Jane Kenyon was an American poet who was often compared to English Romantic poet John Keats (“Jane Kenyon” 341).  “Her poetry explores the connection between inner and outer worlds, spirit and nature, self and soul through concrete details that exist fully in the visible world yet connect us to the invisibile” (“Jane Kenyon” 341).  Kenyon wrote From Room to Room (1978), The Little Boat (1986), Let Evening Come (1990), Constance (1993), Otherwise: New and Selected Poems (1996), and A Hundred White Daffodils: Essays, the Akhmatova Translations, Newspaper Columns, Notes, Interviews, and One Poem (1999) (“Jane Kenyon” 342).

Like Harjo, Kenyon’s “Let Evening Come” is told from a first person perspective and aims at lecturing the reader about what he or she can learn from Nature and his or her environment.  “Let Evening Come” has a pervading tone of accepting the cyclical disposition of Nature and the circle of life.  Kenyon begins, “Let the light of late afternoon/shine through chinks in the barn,/moving up the bales as the sun moves down.//Let the cricket take up chafing/as a woman takes up her needles/and her yarn. Let evening come” (line 1-6).  In these first two stanzas, Kenyon establishes a series of cyclical and common events—the sun will move down day after day, the cricket with chirp day in and day out, and the woman will knit night after night until her knitting project is complete.  By accepting these events as a natural part of everyday life and stating, “Let evening come,” Kenyon asserts that these are things she cannot change because they are both a natural part of life and a natural part of society.  Kenyon continues with this theme in the following stanzas through descriptions of what happens at the end of the day: “Let the dew collect on the hoe abandoned/in long grass. Let stars appear and the moon disclose her silver horn.//Let the fox go back to its sandy den./Let the wind die down. Let the shed go black inside. Let evening come” (line 7-12). While the closing of day—or death—can be interpreted by some to be a fearful event, Kenyon asserts that if one has faith in a higher power, they will never be alone, even when they have to leave everything they knew and proceed alone into the next phase of his or her life.  Kenyon writes, “Let it come, as it will, and don’t/be afraid.  God does not leave us/comfortless, so let evening come” (line 16-18).

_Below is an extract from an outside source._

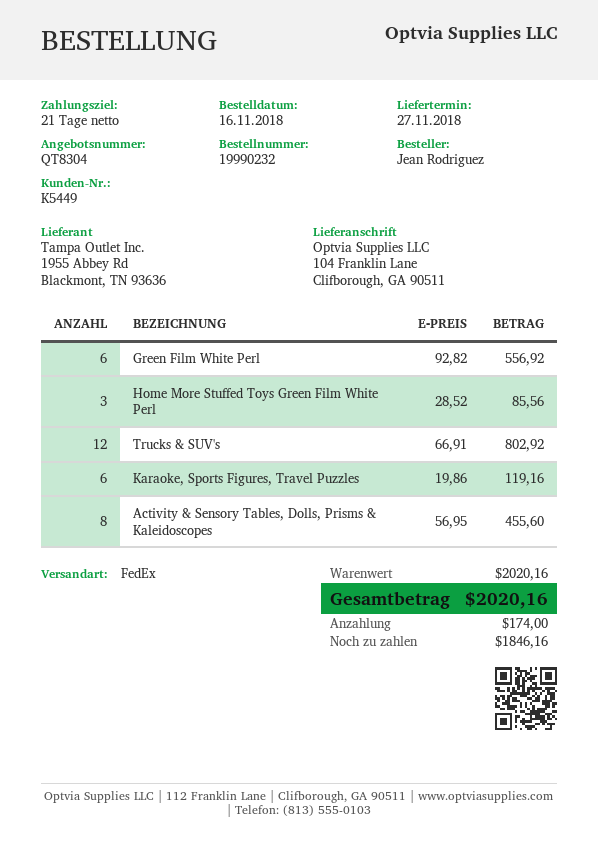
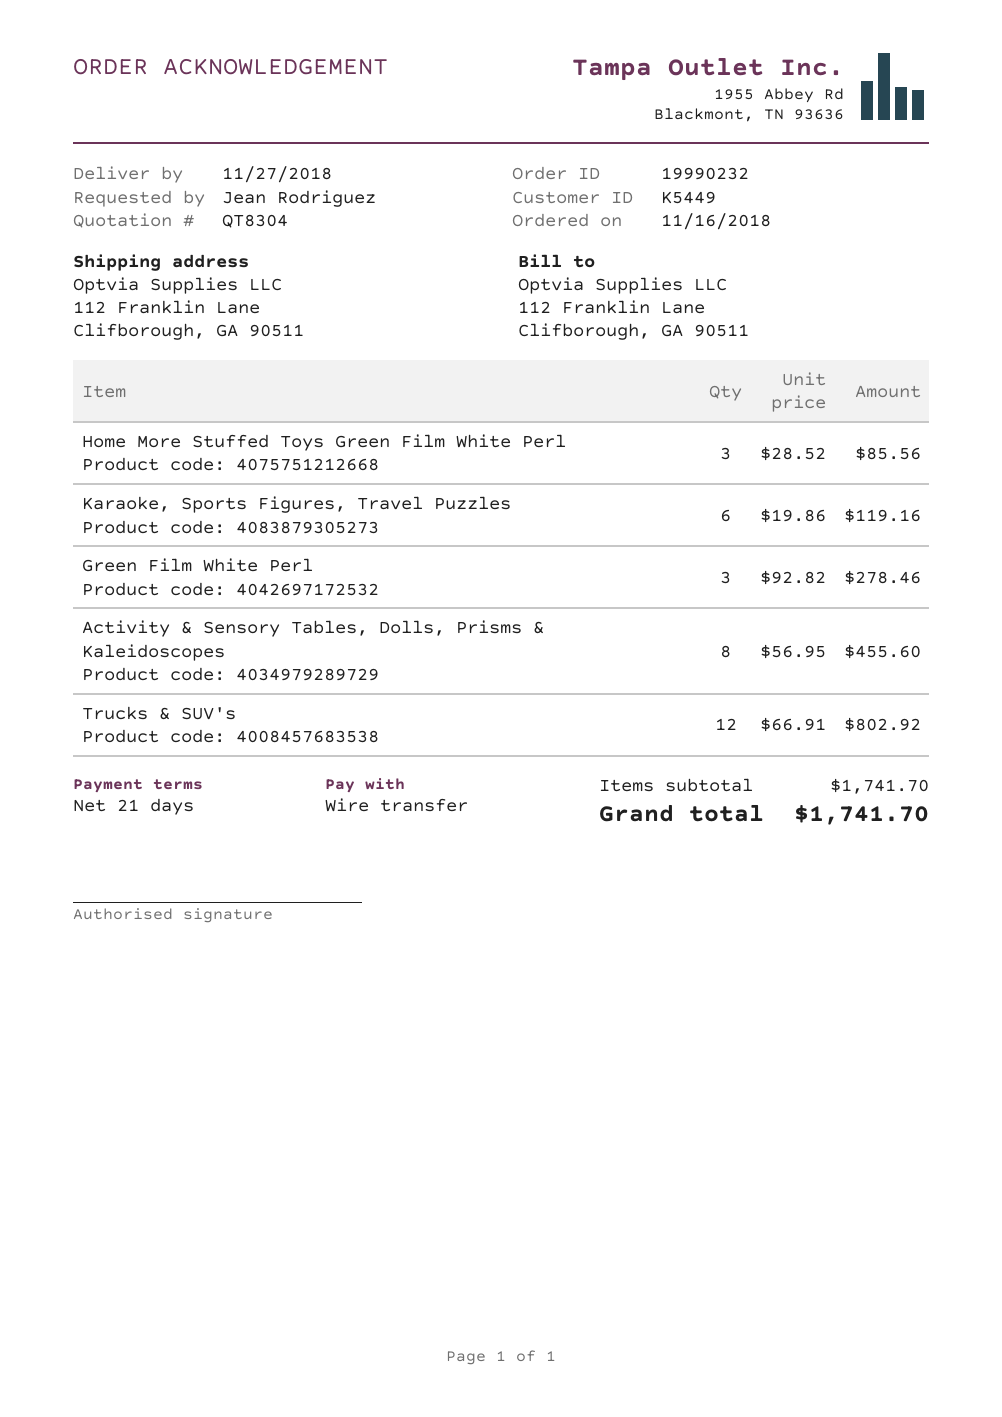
ship to: 104 Franklin Lane, Clifborough, GA 90511 -> 112 Franklin Lane, Clifborough, GA 90511
Green Film White Perl: 6 x 92.82 = 556.92 -> 3 x 92.82 = 278.46
subtotal: 2020.16 -> 1741.70
total: 2020.16 -> 1741.70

Through a first person narrative, Harjo and Kenyon are able to relate how Nature’s cyclical structure is representative of one’s life.  Harjo and Kenyon demonstrate Nature is reflective of one’s life and one needs to understand where they came from in order to accept where their life will take them.  Furthermore, Harjo demonstrates that through Nature, all people are connected to each other, which although Kenyon does not create the same type of connection between all people, she does assert that those who believe in God are connected through their faith.

Works Cited

Harjo, Joy. “Remember.” She Had Some Horses. New York: W.W. Norton & Company, 2008. 35. Print.

Kenyon, Jane. “Let Evening Come.” Faith and Doubt: An Anthology of Poems. Ed. Patrice Vecchione. New York: Henry Holt and Company, 2007. pp. 95. Print.

“Jane Kenyon.” Notable American Women: Volume 5. Eds. Susan Ware and Stacy Braukman. Cambridge, Massachusetts: President and Fellows of Harvard College, 2004.

“Joy Harjo.” Native American Women: A Biographical Dictionary. Second Edition. Eds.

Gretchen M. Bataille and Laurie Lisa. New York: Routledge, 2001.